June 23, 2007 (LPAC)--New Jersey's Congressional delegation is in an uproar after an investigation by the Asbury Park Press (APP) revealed that the costs to close Fort Monmouth, a center of electronics and communications engineering for the U.S. Army, have nearly doubled in two years, from $780 million to almost $1.5 billion. The APP investigation also found that the Pentagon withheld information on the shortage of engineers that would result from the closing, information that was required by law to be supplied to the Base Realignment and Closure Commission (BRAC) by the Pentagon in 2005 when it recommended that Fort Monmouth be closed and its functions be moved to Aberdeen Proving Ground in Maryland. The data showed that normal attrition would result in a shortfall of 4,000 scientists and engineers in the military's research labs, but the 2005 BRAC recommendations will eliminate 3,000 more jobs, for a total shortfall of 7,000. That data was excluded from the documentation given to the commission.

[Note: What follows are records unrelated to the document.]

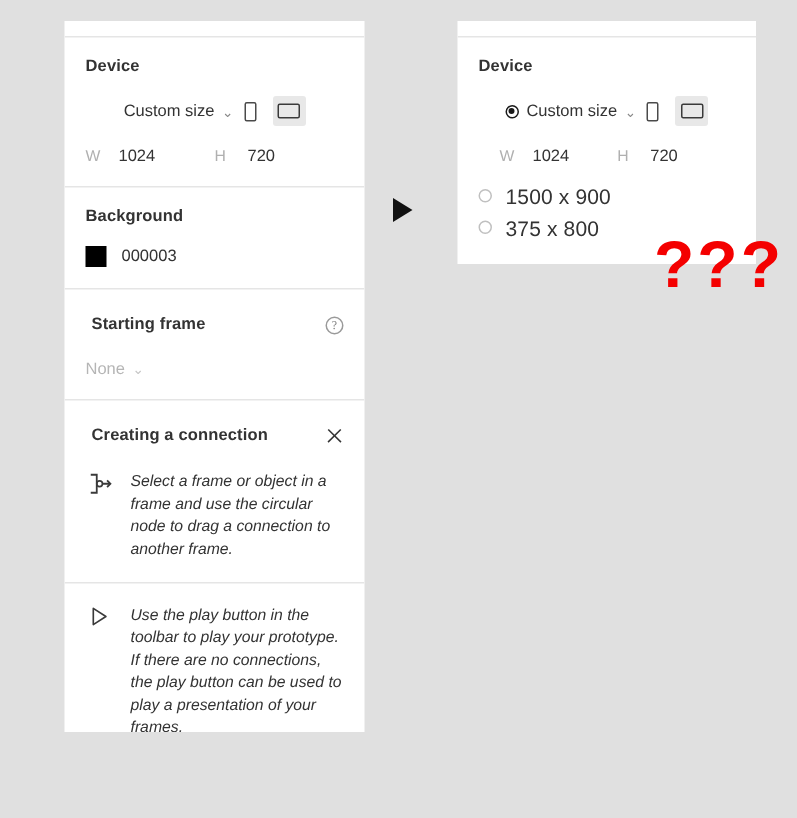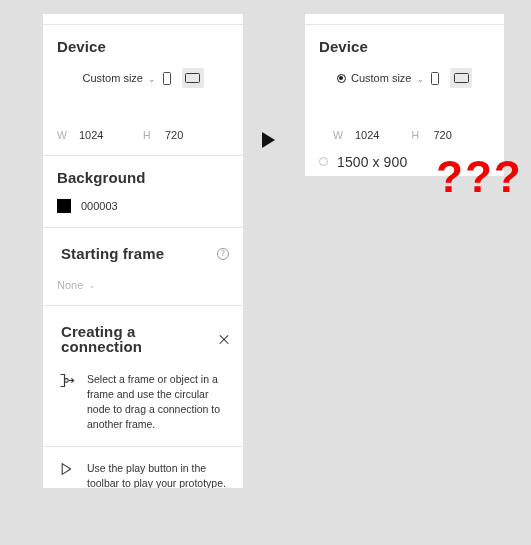--- a/index.html
+++ b/index.html
@@ -59,21 +59,21 @@
     height: 1px;
     background: #e5e5e5;
     width: 100%;
   }
 
   .section {
     padding: 14px 14px 14px 14px;
   }
 
   .sec-title {
-    font-size: 15px;
+    font-size: 11px;
     font-weight: bold;
     color: #333333;
     letter-spacing: 0.1px;
     line-height: 1;
     margin: 0 0 14px 0;
   }
   .sec-title-row {
     display: flex;
     align-items: center;
     justify-content: space-between;
@@ -162,21 +162,21 @@
     display: flex;
     align-items: baseline;
     width: 50%;
   }
   .wh-label {
     color: #b0b0b0;
     font-size: 10.5px;
     width: 22px;
     flex: 0 0 auto;
   }
-  .wh-val { color: #333; margin-top: 27px; }
+  .wh-val { color: #333; }
 
   
   .swatch-row {
     display: flex;
     align-items: center;
     gap: 10px;
   }
   .swatch {
     width: 14px;
     height: 14px;
@@ -208,20 +208,21 @@
     font-size: 11px;
     color: #b5b5b5;
   }
   .muted-dropdown .chev { color: #c5c5c5; font-size: 9px; }
 
   
   .tip-body {
     display: flex;
     gap: 12px;
     align-items: flex-start;
+    font-style: italic;
   }
   .tip-icon {
     width: 18px;
     flex: 0 0 18px;
     display: flex;
     justify-content: center;
     padding-top: 1px;
   }
   .tip-text {
     font-size: 10.5px;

The APP's revelations have resulted in demands in Congress for investigations. Representatives Rush Holt (D-NJ) and Frank Pallone (D-NJ) have asked the Government Accountability Office to look into whether Pentagon officials broke the law in preparing the Pentagon recommendations for base closures, and New Jersey's two senators, Frank Lautenberg (D) and Robert Menendez (D), have asked Pentagon Inspector General Claude Kicklighter to look into the process. In their letter to Kicklighter, Lautenberg and Menendez wrote that "it now appears that the real closure costs were known by the Defense Department in 2005, yet hidden from the public" and the BRAC commission.
The APP found that the overall costs of the 2005 BRAC round have risen from the Pentagon's original estimate of $22.3 billion to $30.7 billion. The APP quoted at least two former members of the 2005 commission, Philip Coyle and James Bilbray, saying that if they had known about the higher cost estimates, the panel might have voted differently from the way it did.